Élements biographiques

Fortuné Durand de Monestrol Ateliers nationaux de travail public proposés à la République française comme moyen de résoudre le premier problème de l'économie politique des peuples… (1848)

L'argent augmente de valeur en proportion de la misère des hommes : le pauvre qui souffre a besoin de tout; mille désirs, mille maux le tourmentent à la fois, et le plus poignant de tous, la faim, peut le rendre fou, enragé.
Qu'un homme riche ait besoin, qu'il souffre, il dira, pour calmer sa douleur, pour satisfaire son désir : Voilà de l'or ! S'il a faim, s'il a soif, alors la moitié de sa fortune pour un morceau de pain, pour un verre d'eau. S'étonnera-t-on ensuite qu'un malheureux qui a faim, qui a soif, vole un morceau de pain que le riche estimait un monceau d'or?
Source : Gallica

Fortuné Durand de Monestrol Paris imprenable au moyen des bombes Monestrol… (1870)

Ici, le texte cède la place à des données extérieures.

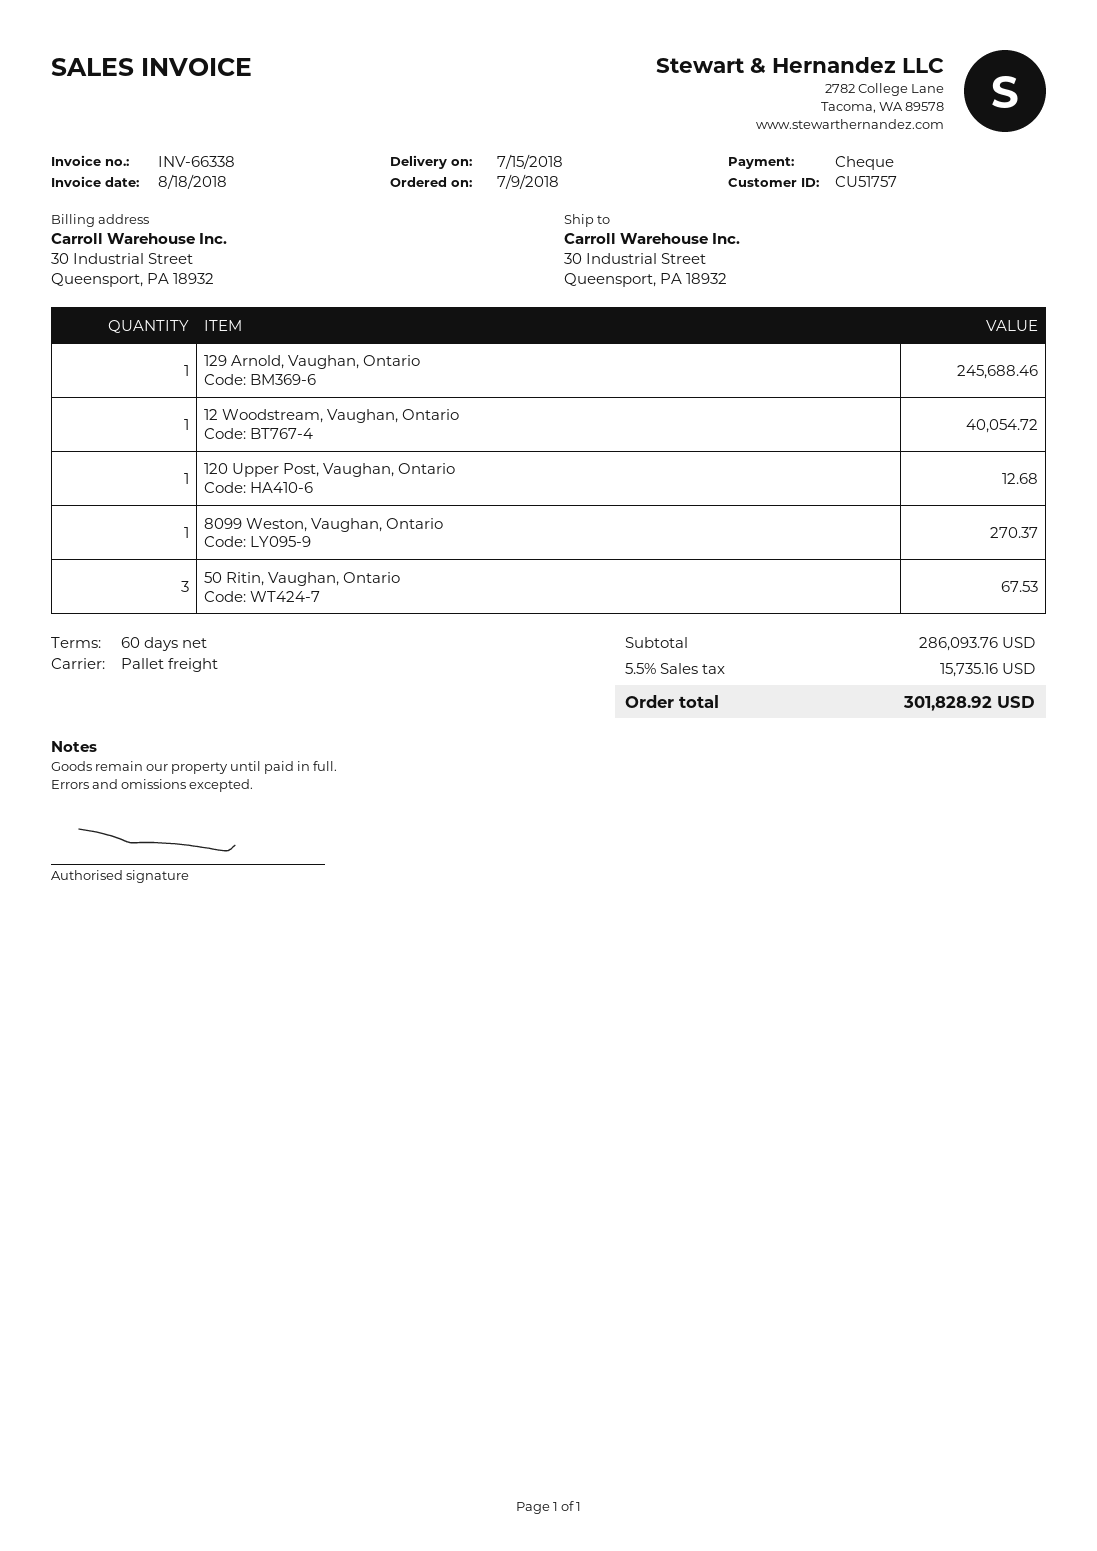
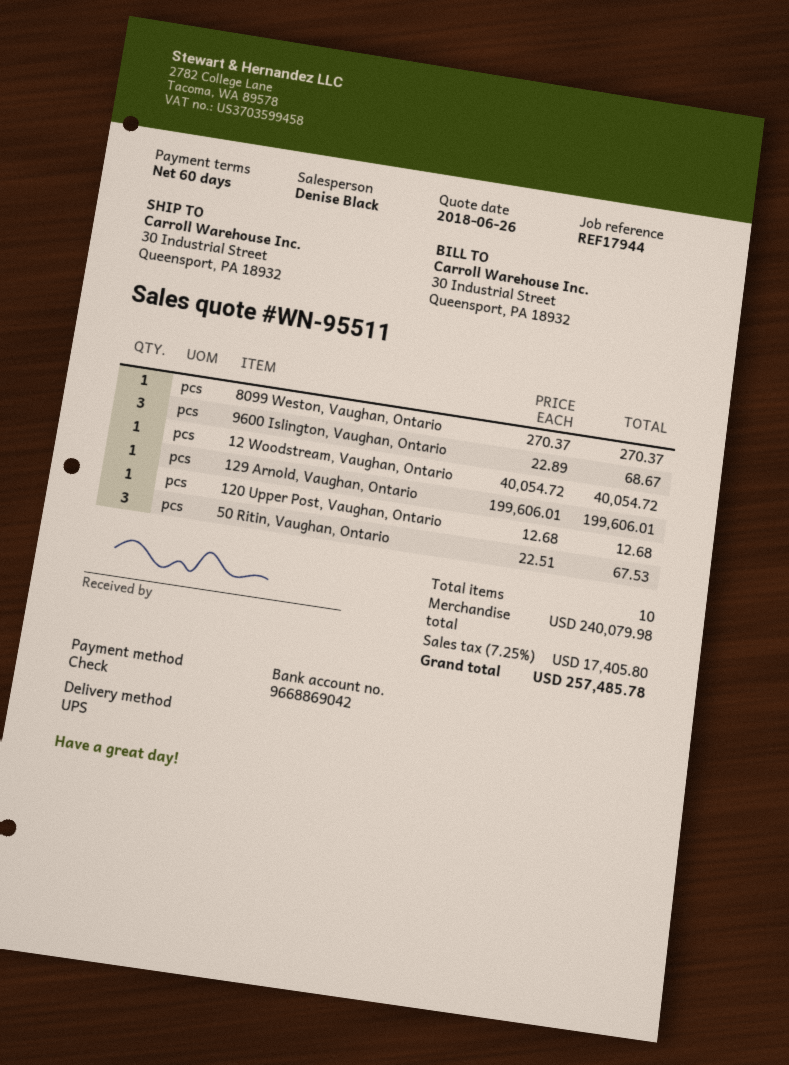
shipping method: pallet freight -> UPS
129 Arnold, Vaughan, Ontario: 1 for 245688.46 -> 1 for 199606.01
9600 Islington, Vaughan, Ontario: none -> 3 for 68.67
subtotal: 286093.76 -> 240079.98
tax: 5.5% = 15735.16 -> 7.25% = 17405.80
total: 301828.92 -> 257485.78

La Société des arts, sciences, lettres et industrie, sur le rapport de M. Dalmont, décerne à M. le marquis de Monestrol d'Esquille une médaille d'or.
L'Athénée des arts proclame l'invention des pierres malléables une des plus heureuses découvertes de l'époque, et décerne à son auteur sa médaille d'or.
La Société d'encouragement pour l'industrie nationale, la Société des sciences industrielles, enfin tout ce que Paris renferme de sociétés savantes, industrielles ou commerciales, rendent un éclatant hommage au génie de l'homme dont nous venons d'analyser brièvement les travaux.
Source : Gallica

Fortuné Durand de Monestrol Ateliers nationaux de travail public proposés à la République française comme moyen de résoudre le premier problème de l'économie politique des peuples… (1848)

L'amélioration du sort des classes laborieuses, fut la préoccupation constante de vos coeurs généreux. La France entière a foi en la sincérité de vos paroles : le pauvre espère par vous en un meilleur avenir ; le riche met de l'empressement à seconder vos vues.
A l'oeuvre donc !
Que le problème le plus important de l'économie politique, l'extinction de la mendicité et du vagabondage soit mis à l'étude et résolu; que des essais soient promptement tentés dans diverses localités, et bientôt il n'y aura plus en France ni mendiants, ni vagabonds, ni pauvres honteux.